Conclusion
Pioglitazone protected H9c2 cells against OGD-induced injury through up-regulating miR-454, indicating a novel therapeutic strategy for treatment of MIRI.
Methods
A cellular injury model of OGD-treated H9c2 cells in vitro was constructed to simulate ischemic/reperfusion (I/R) injury. Then, various concentrations of pioglitazone (0, 2.5, 5, 7.5 and 10 μM) were used for the treatment of H9c2 cells, and CCK-8, flow cytometry and western blot assays were performed to examine cell viability, apoptosis, and the protein levels of factors involved in cell cycle and apoptosis in OGD-treated cells. MiR-454 inhibitor was used to suppress miR-454 expression, and whether miR-454 was involved in regulating OGD-induced cell injury was studied.
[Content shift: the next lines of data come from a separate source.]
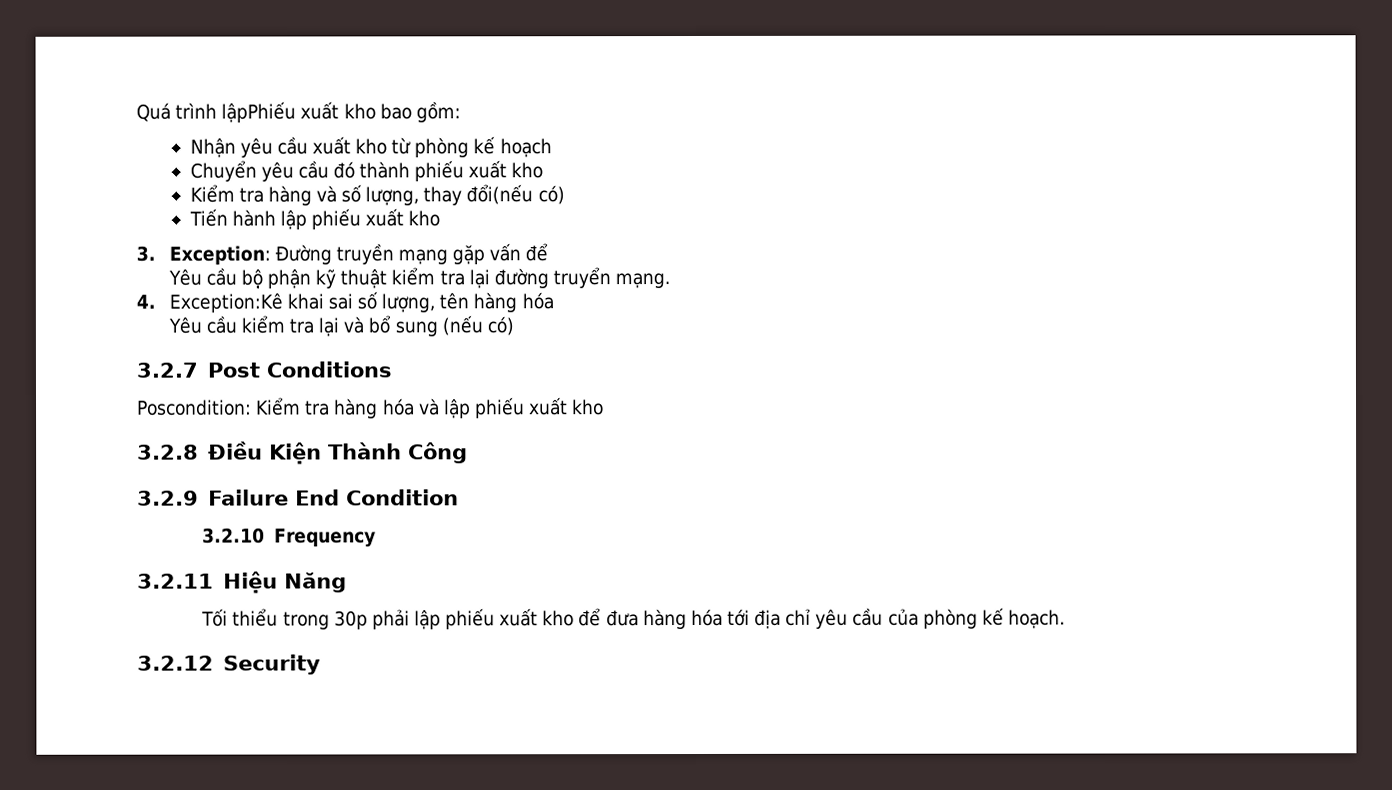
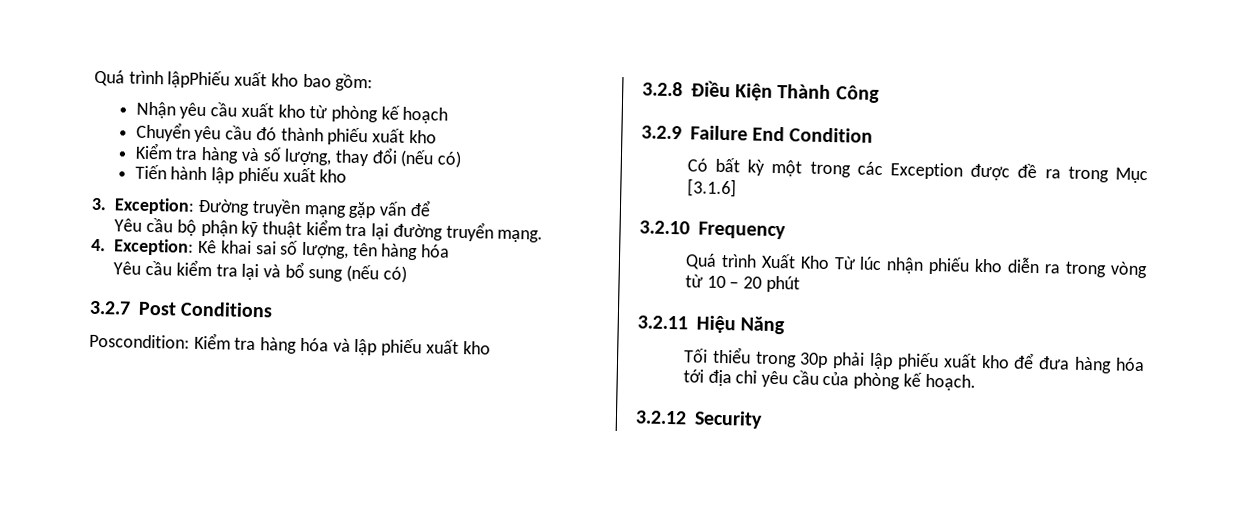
- Kiểm tra hàng và số lượng, thay đổi(nếu có)
+ Kiểm tra hàng và số lượng, thay đổi (nếu có)
- 4. Exception:Kê khai sai số lượng, tên hàng hóa
+ 4. Exception: Kê khai sai số lượng, tên hàng hóa
+ Có bất kỳ một trong các Exception được đề ra trong Mục [3.1.6]
  3.2.10 Frequency
+ Quá trình Xuất Kho Từ lúc nhận phiếu kho diễn ra trong vòng từ 10 – 20 phút

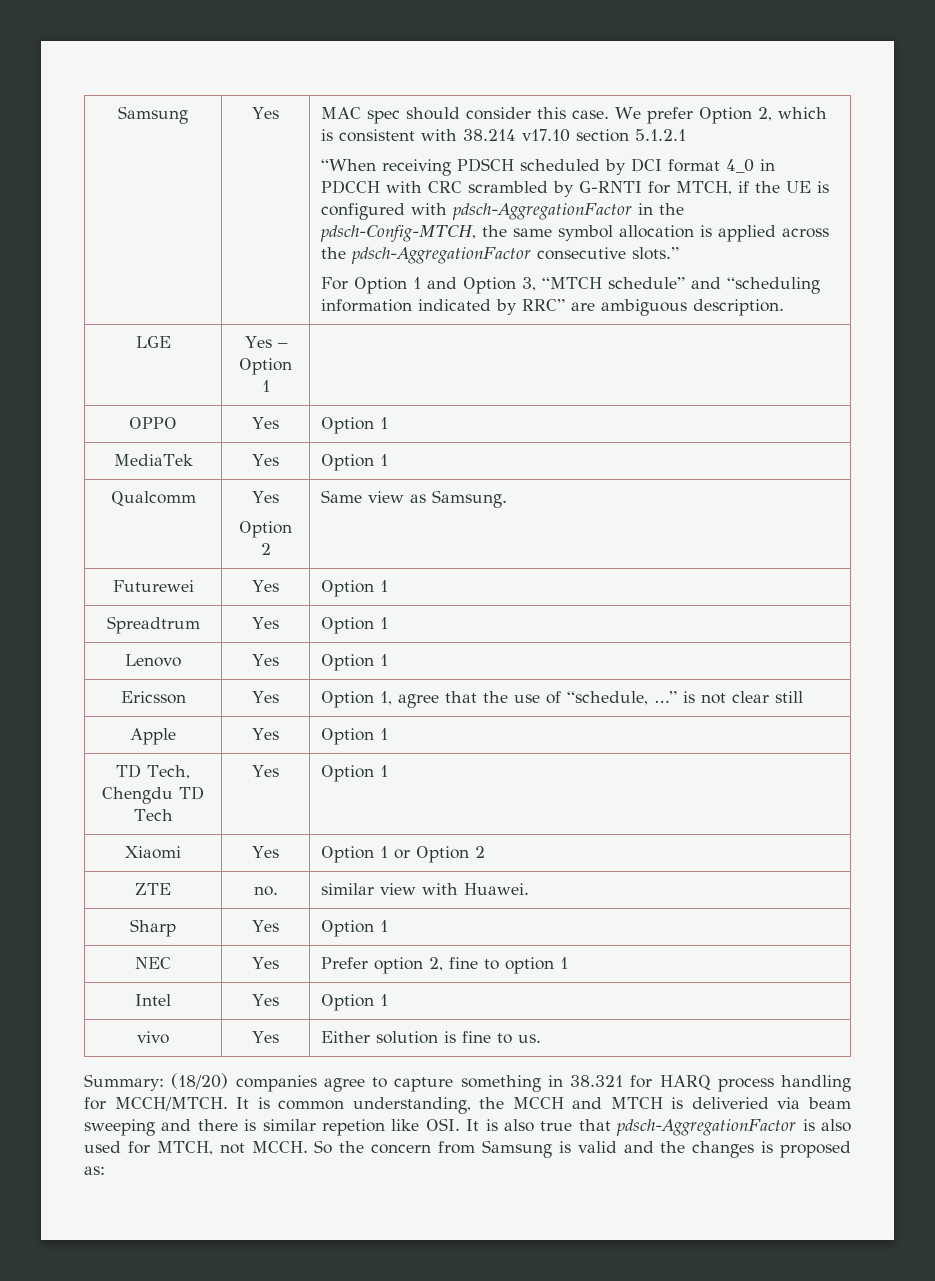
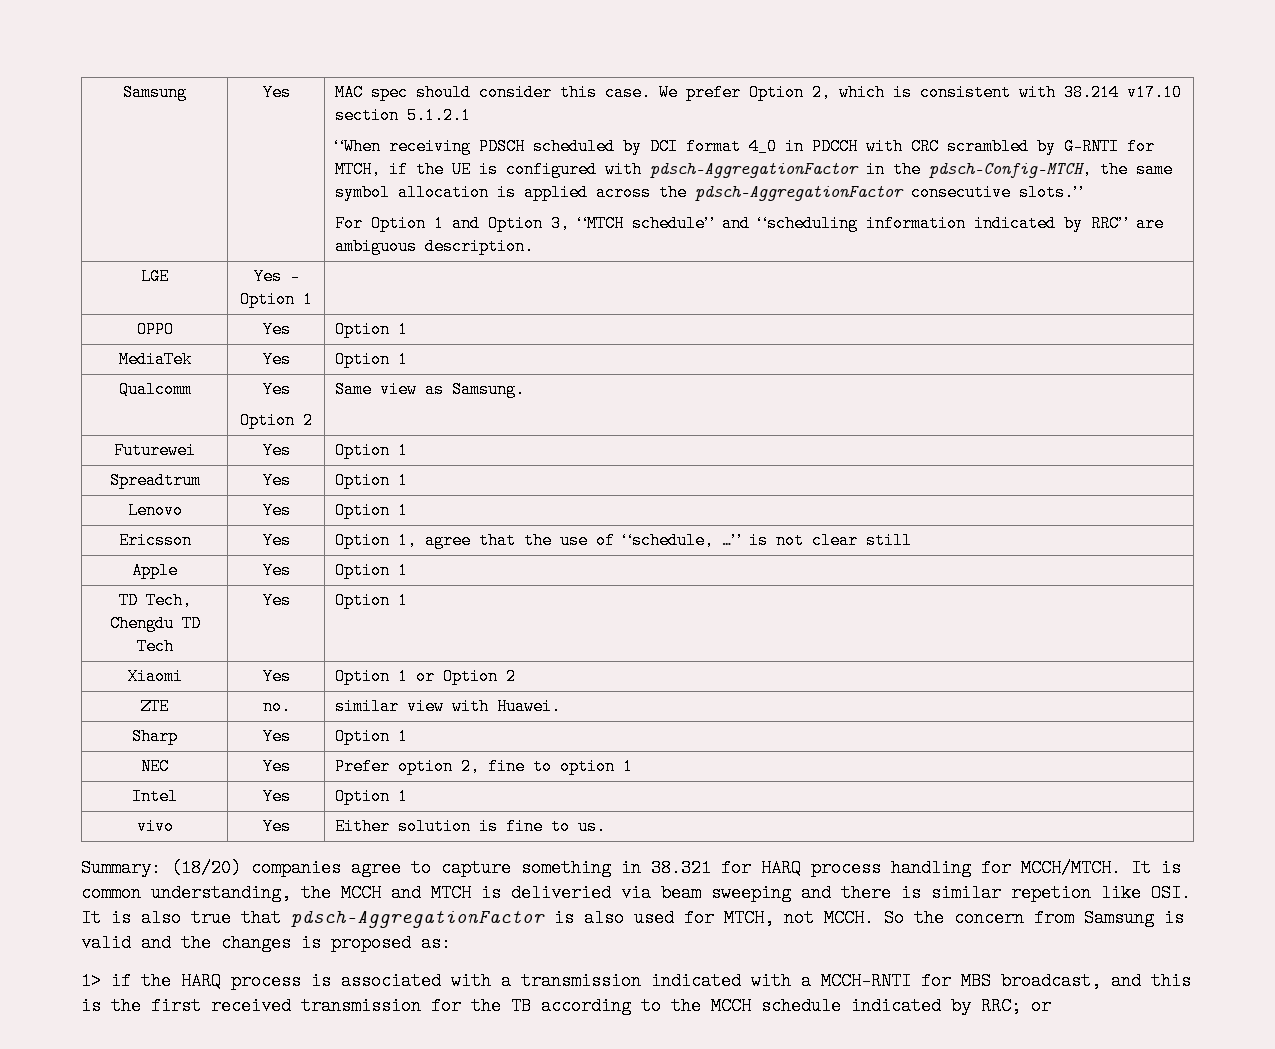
+ 1> if the HARQ process is associated with a transmission indicated with a MCCH-RNTI for MBS broadcast, and this is the first received transmission for the TB according to the MCCH schedule indicated by RRC; or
Two key signal pathways were examined to uncover the underlying mechanism.
Results
OGD reduced cell proliferation and induced apoptosis in H9c2 cells (P<0.05, P<0.01 or P< 0.001). OGD-induced injury was significantly attenuated by pioglitazone at the concentration of 5 μM. Additionally, pioglitazone significantly up-regulated miR-454 expression in OGD-injured cells (P< 0.05 or P< 0.01). MiR-454 suppression declined the protective effect of pioglitazone on OGD-injured H9c2 cells (P<0.05 or P< 0.01). Besides, pioglitazone activated PI3K/AKT and ERK/MAPK pathways via up-regulating miR-454.